___ Information shown ___
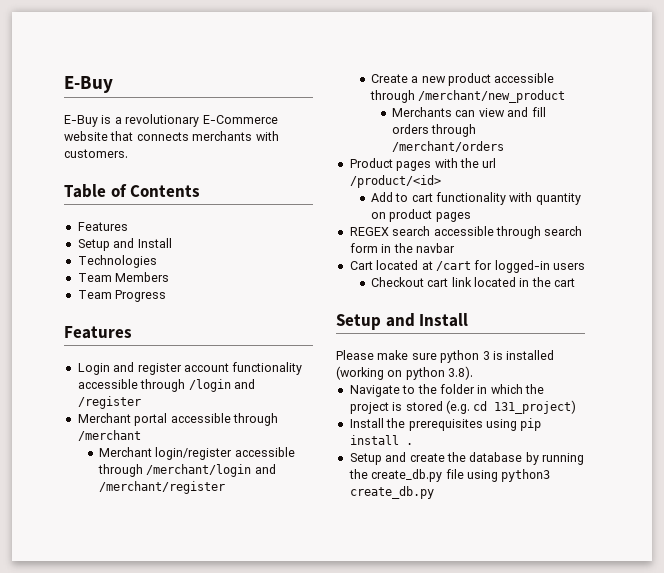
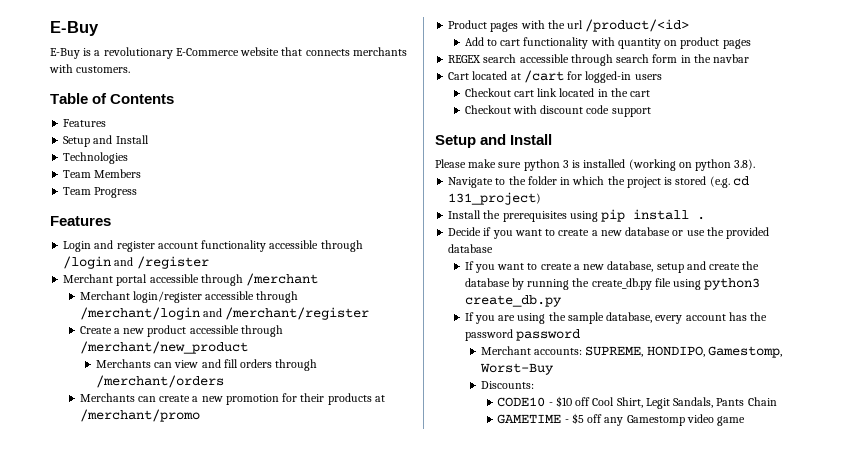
+ Merchants can create a new promotion for their products at /merchant/promo
+ Checkout with discount code support
- Setup and create the database by running the create_db.py file using python3 create_db.py
+ Decide if you want to create a new database or use the provided database
+ If you want to create a new database, setup and create the database by running the create_db.py file using python3 create_db.py
+ If you are using the sample database, every account has the password password
+ Merchant accounts: SUPREME, HONDIPO, Gamestomp, Worst-Buy
+ Discounts:
+ CODE10 - $10 off Cool Shirt, Legit Sandals, Pants Chain
+ GAMETIME - $5 off any Gamestomp video game

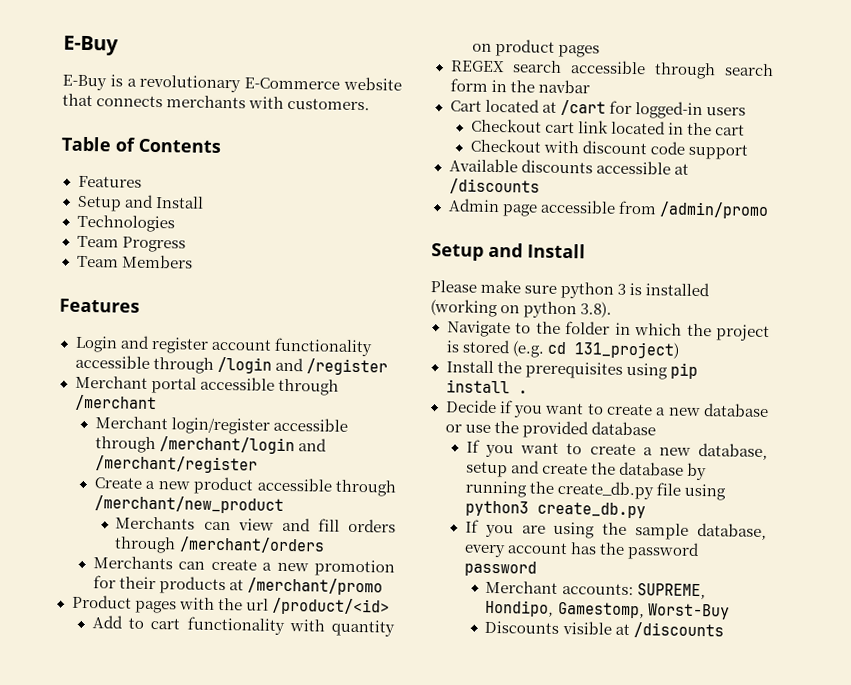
+ Team Progress
  Team Members
- Team Progress
+ Available discounts accessible at /discounts
+ Admin page accessible from /admin/promo
- Merchant accounts: SUPREME, HONDIPO, Gamestomp, Worst-Buy
+ Merchant accounts: SUPREME, Hondipo, Gamestomp, Worst-Buy
- Discounts:
- CODE10 - $10 off Cool Shirt, Legit Sandals, Pants Chain
- GAMETIME - $5 off any Gamestomp video game
+ Discounts visible at /discounts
___
Brief:
Reproduce the data verbatim. Do not carry any picture into the copy.

Response:
+ Merchants can create a new promotion for their products at /merchant/promo
+ Checkout with discount code support
- Setup and create the database by running the create_db.py file using python3 create_db.py
+ Decide if you want to create a new database or use the provided database
+ If you want to create a new database, setup and create the database by running the create_db.py file using python3 create_db.py
+ If you are using the sample database, every account has the password password
+ Merchant accounts: SUPREME, HONDIPO, Gamestomp, Worst-Buy
+ Discounts:
+ CODE10 - $10 off Cool Shirt, Legit Sandals, Pants Chain
+ GAMETIME - $5 off any Gamestomp video game

+ Team Progress
  Team Members
- Team Progress
+ Available discounts accessible at /discounts
+ Admin page accessible from /admin/promo
- Merchant accounts: SUPREME, HONDIPO, Gamestomp, Worst-Buy
+ Merchant accounts: SUPREME, Hondipo, Gamestomp, Worst-Buy
- Discounts:
- CODE10 - $10 off Cool Shirt, Legit Sandals, Pants Chain
- GAMETIME - $5 off any Gamestomp video game
+ Discounts visible at /discounts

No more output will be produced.